**Exercise instructions:**
Go through the data line by line. Copy each one holding the string "gradient".

User interface change data
*** Begin section ***
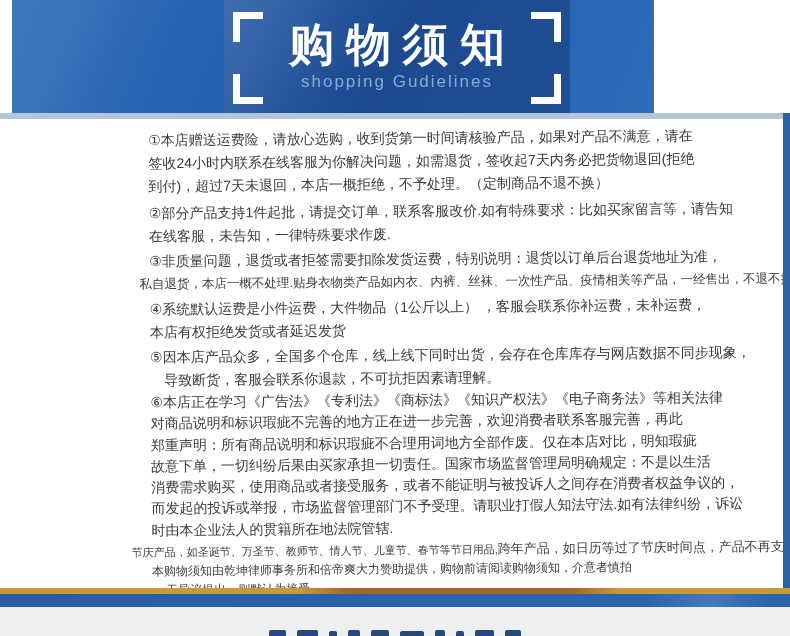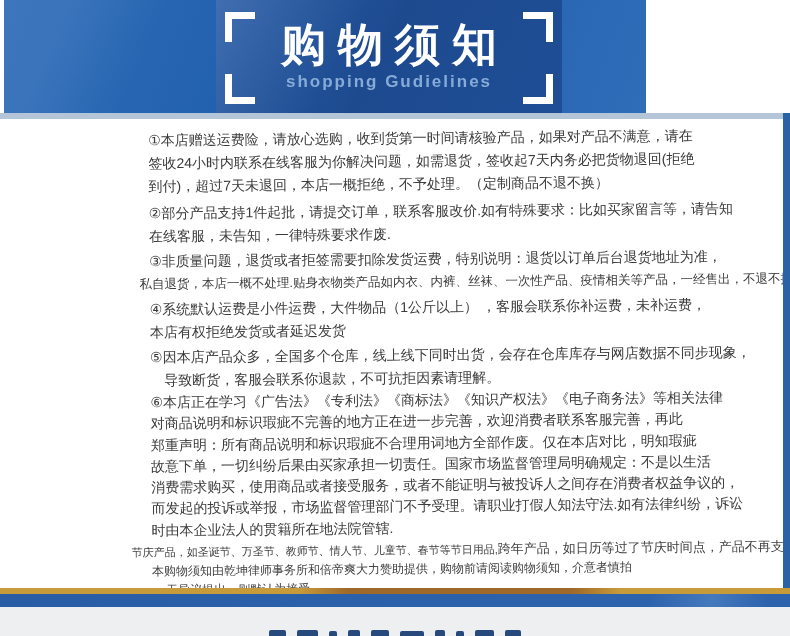--- a/index.html
+++ b/index.html
@@ -4,21 +4,21 @@
 <style>
   html,body{margin:0;padding:0;}
   body{
     width:790px;height:636px;overflow:hidden;background:#ffffff;position:relative;
     font-family:"Liberation Sans","DejaVu Sans",sans-serif;
   }
   .page{position:absolute;inset:0;}
 
   
   .hero{
-    position:absolute;left:4px;top:0;width:642px;height:113px;
+    position:absolute;left:12px;top:0;width:642px;height:113px;
     background:linear-gradient(110deg,#2e6cb8 0%,#2261ae 38%,#2463b0 66%,#2f6db9 100%);
     overflow:hidden;
   }
   .hero::after{ 
     content:"";position:absolute;inset:0;
     background:
       linear-gradient(115deg,transparent 60%,rgba(255,255,255,0.10) 60.5%,rgba(255,255,255,0.10) 76%,transparent 76.5%),
       linear-gradient(115deg,rgba(255,255,255,0.07) 10%,transparent 24%);
   }
   .hero-center{
@@ -35,21 +35,21 @@
   .bk.tr{right:9px;top:12px;border-right-width:7px;border-top-width:7px;}
   .bk.bl{left:9px;bottom:9px;border-left-width:7px;border-bottom-width:7px;}
   .bk.br{right:9px;bottom:9px;border-right-width:7px;border-bottom-width:7px;}
   .hero-title{
     position:relative;margin:0;padding-top:20px;
     font-size:45px;line-height:50px;font-weight:bold;color:#ffffff;
     letter-spacing:12px;text-indent:12px;
   }
   .hero-sub{
     position:relative;margin-top:2px;
-    font-size:17px;color:#86abd8;letter-spacing:2px;font-weight:bold;
+    font-size:17px;color:#86abd8;letter-spacing:2px;font-weight:normal;
   }
   .divider{position:absolute;left:0;top:113px;width:790px;height:6px;background:#b3c5d6;}
 
   
   .right-stripe{position:absolute;right:0;top:113px;width:7px;height:477px;background:#2a62a8;z-index:5;}
 
   
   .content{
     position:absolute;left:0;top:119px;width:790px;height:469px;
     padding:8px 22px 0 148px;box-sizing:border-box;overflow:hidden;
*** End section ***
**Result of this task:**
     background:linear-gradient(110deg,#2e6cb8 0%,#2261ae 38%,#2463b0 66%,#2f6db9 100%);
       linear-gradient(115deg,transparent 60%,rgba(255,255,255,0.10) 60.5%,rgba(255,255,255,0.10) 76%,transparent 76.5%),
       linear-gradient(115deg,rgba(255,255,255,0.07) 10%,transparent 24%);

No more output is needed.